INSTRUCTIONS TO FOLLOW: Check every line in the listing below for "background". Copy the ones where it occurs.
(DATA Opens)
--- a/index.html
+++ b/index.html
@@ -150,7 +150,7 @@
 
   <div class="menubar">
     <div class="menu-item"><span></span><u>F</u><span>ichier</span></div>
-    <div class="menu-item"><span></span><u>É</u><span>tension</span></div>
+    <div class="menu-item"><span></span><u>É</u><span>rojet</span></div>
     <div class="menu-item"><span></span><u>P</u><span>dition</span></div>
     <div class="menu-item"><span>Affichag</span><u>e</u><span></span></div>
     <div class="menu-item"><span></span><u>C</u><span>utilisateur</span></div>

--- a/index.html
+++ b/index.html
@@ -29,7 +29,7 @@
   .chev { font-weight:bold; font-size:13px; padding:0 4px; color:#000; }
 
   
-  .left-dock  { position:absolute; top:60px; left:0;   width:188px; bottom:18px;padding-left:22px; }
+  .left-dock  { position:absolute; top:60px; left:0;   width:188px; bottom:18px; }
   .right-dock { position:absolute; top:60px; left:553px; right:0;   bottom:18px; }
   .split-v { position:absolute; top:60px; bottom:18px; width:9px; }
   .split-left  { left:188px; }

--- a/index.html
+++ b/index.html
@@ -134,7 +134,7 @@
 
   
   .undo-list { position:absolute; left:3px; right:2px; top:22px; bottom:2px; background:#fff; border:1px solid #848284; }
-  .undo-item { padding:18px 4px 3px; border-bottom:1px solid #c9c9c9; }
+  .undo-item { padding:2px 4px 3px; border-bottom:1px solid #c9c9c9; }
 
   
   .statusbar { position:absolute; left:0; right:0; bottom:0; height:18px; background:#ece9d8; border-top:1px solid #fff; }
(DATA Closes)
(DATA Opens)
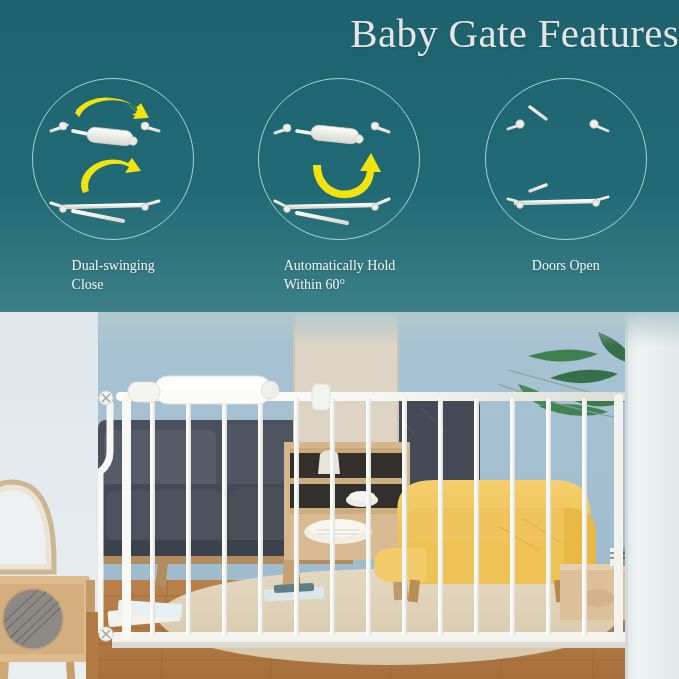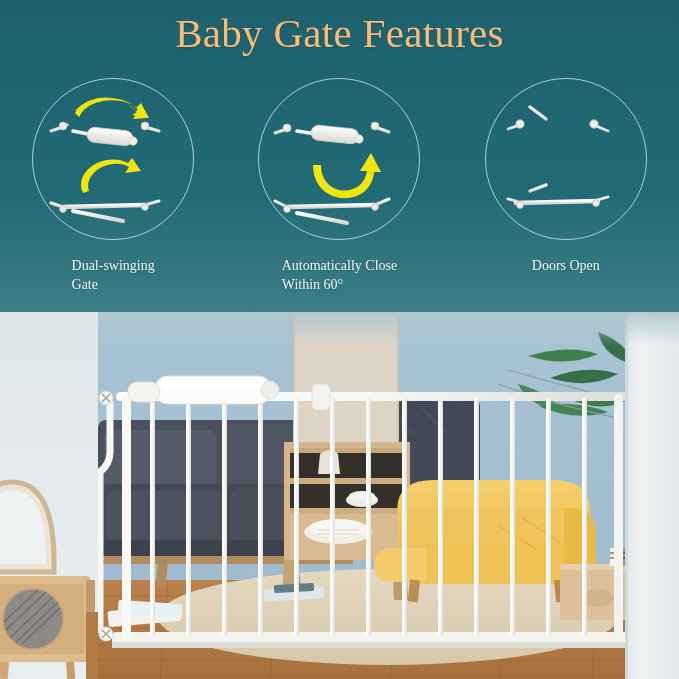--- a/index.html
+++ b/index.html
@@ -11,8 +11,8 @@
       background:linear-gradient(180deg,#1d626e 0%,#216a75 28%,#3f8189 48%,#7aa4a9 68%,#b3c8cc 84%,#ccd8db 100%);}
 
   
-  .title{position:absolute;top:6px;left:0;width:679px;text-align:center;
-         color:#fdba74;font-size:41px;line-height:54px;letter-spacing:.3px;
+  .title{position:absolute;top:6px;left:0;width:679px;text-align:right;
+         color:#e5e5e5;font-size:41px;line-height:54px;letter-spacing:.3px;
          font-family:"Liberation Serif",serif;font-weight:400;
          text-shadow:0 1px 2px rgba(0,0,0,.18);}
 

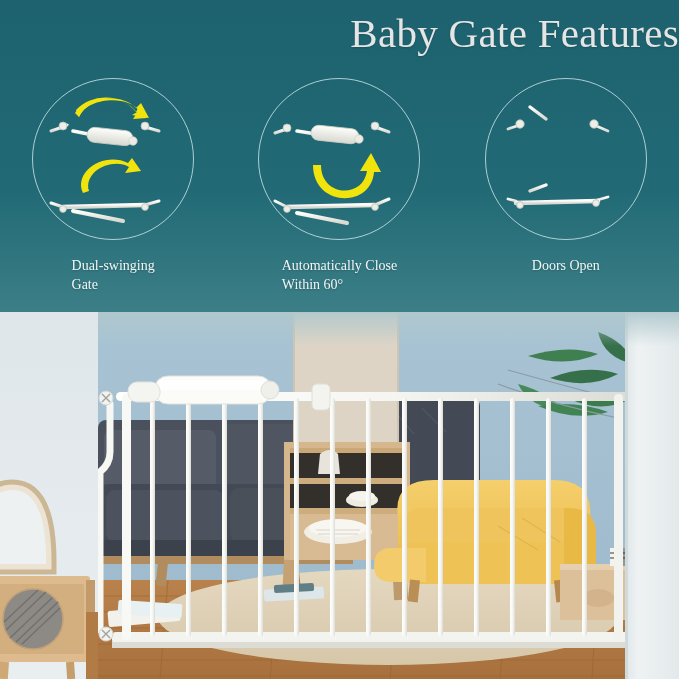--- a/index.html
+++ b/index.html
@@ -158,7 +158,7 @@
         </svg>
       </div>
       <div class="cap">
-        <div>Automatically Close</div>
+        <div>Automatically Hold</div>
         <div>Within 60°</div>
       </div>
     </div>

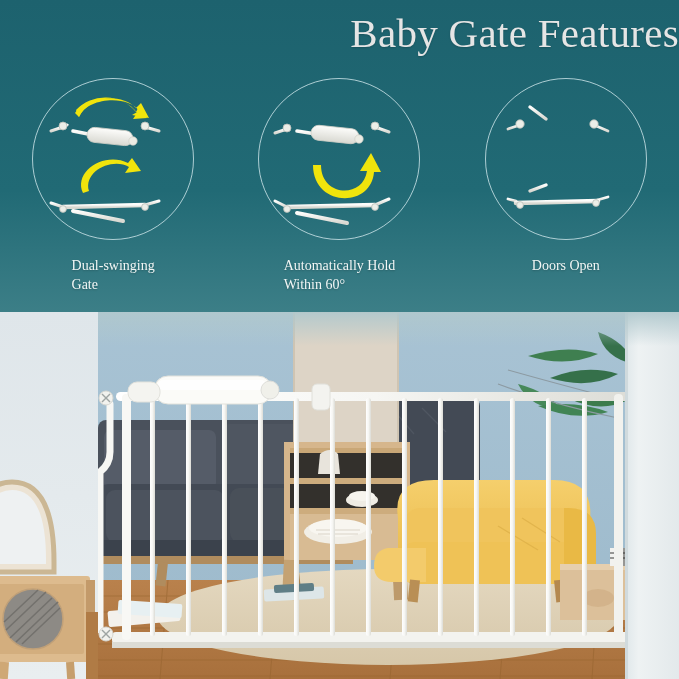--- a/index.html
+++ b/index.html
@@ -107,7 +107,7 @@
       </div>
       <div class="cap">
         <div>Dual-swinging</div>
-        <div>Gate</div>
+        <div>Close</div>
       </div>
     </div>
(DATA Closes)
(DATA Opens)
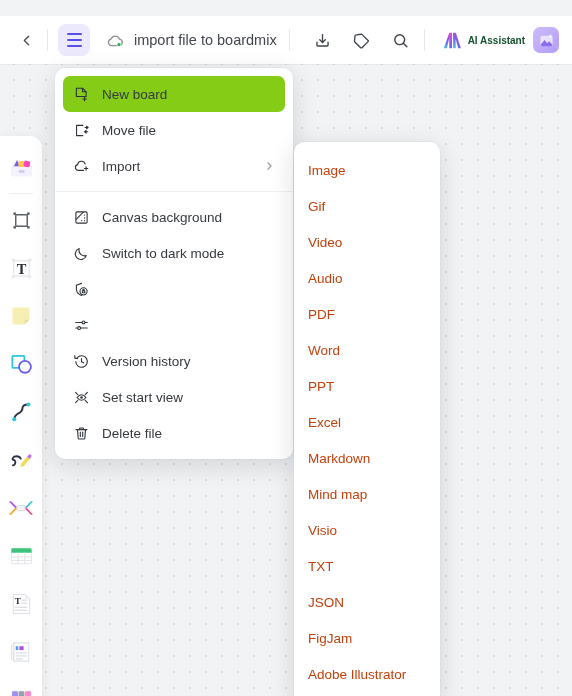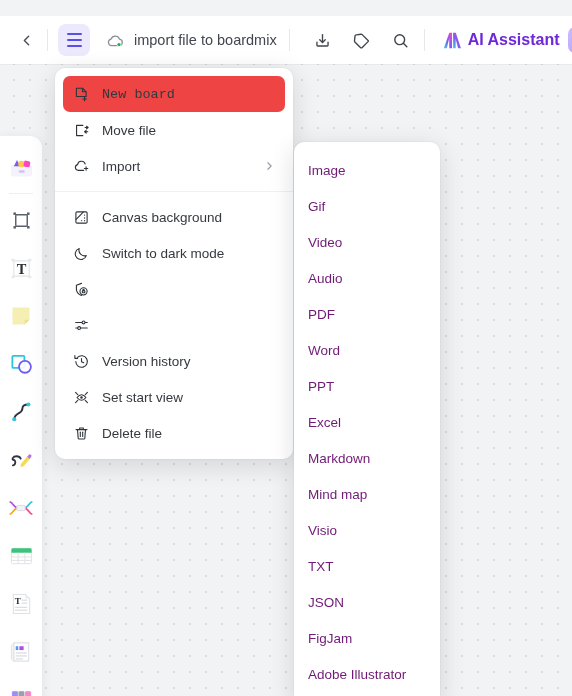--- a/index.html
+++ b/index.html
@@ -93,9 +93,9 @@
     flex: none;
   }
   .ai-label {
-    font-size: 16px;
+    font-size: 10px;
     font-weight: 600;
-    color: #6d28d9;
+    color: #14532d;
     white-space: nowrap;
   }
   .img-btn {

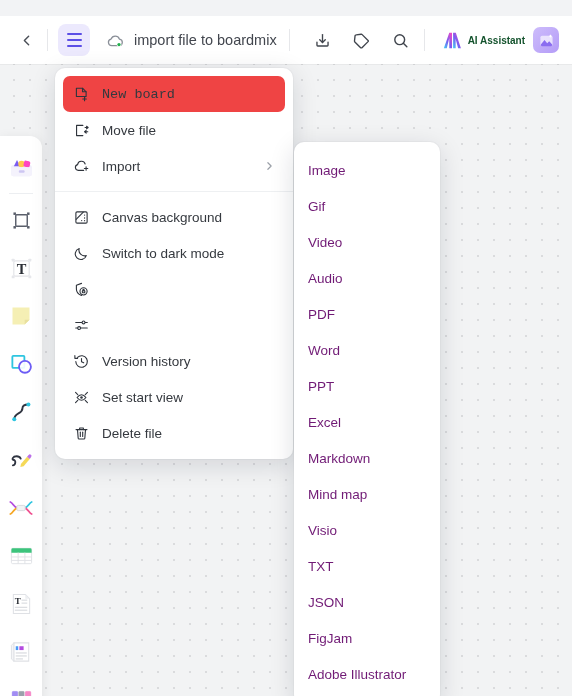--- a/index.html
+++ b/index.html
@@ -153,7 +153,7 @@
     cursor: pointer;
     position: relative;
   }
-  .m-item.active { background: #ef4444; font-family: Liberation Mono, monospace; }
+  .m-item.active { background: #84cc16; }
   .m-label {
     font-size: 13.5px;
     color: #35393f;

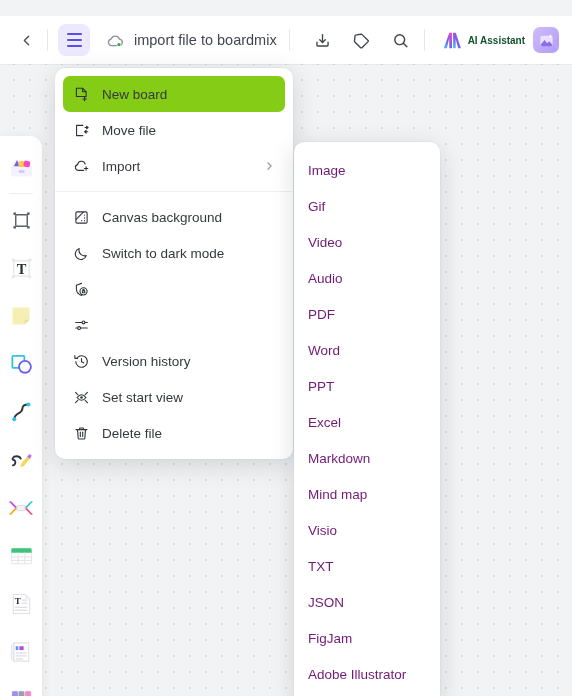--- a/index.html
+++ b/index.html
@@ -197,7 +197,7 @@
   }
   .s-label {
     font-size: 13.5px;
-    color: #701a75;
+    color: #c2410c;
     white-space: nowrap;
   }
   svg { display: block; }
(DATA Closes)
SOLUTION FOR THIS TASK:
   .undo-list { position:absolute; left:3px; right:2px; top:22px; bottom:2px; background:#fff; border:1px solid #848284; }
   .statusbar { position:absolute; left:0; right:0; bottom:0; height:18px; background:#ece9d8; border-top:1px solid #fff; }
       background:linear-gradient(180deg,#1d626e 0%,#216a75 28%,#3f8189 48%,#7aa4a9 68%,#b3c8cc 84%,#ccd8db 100%);}
-  .m-item.active { background: #ef4444; font-family: Liberation Mono, monospace; }
+  .m-item.active { background: #84cc16; }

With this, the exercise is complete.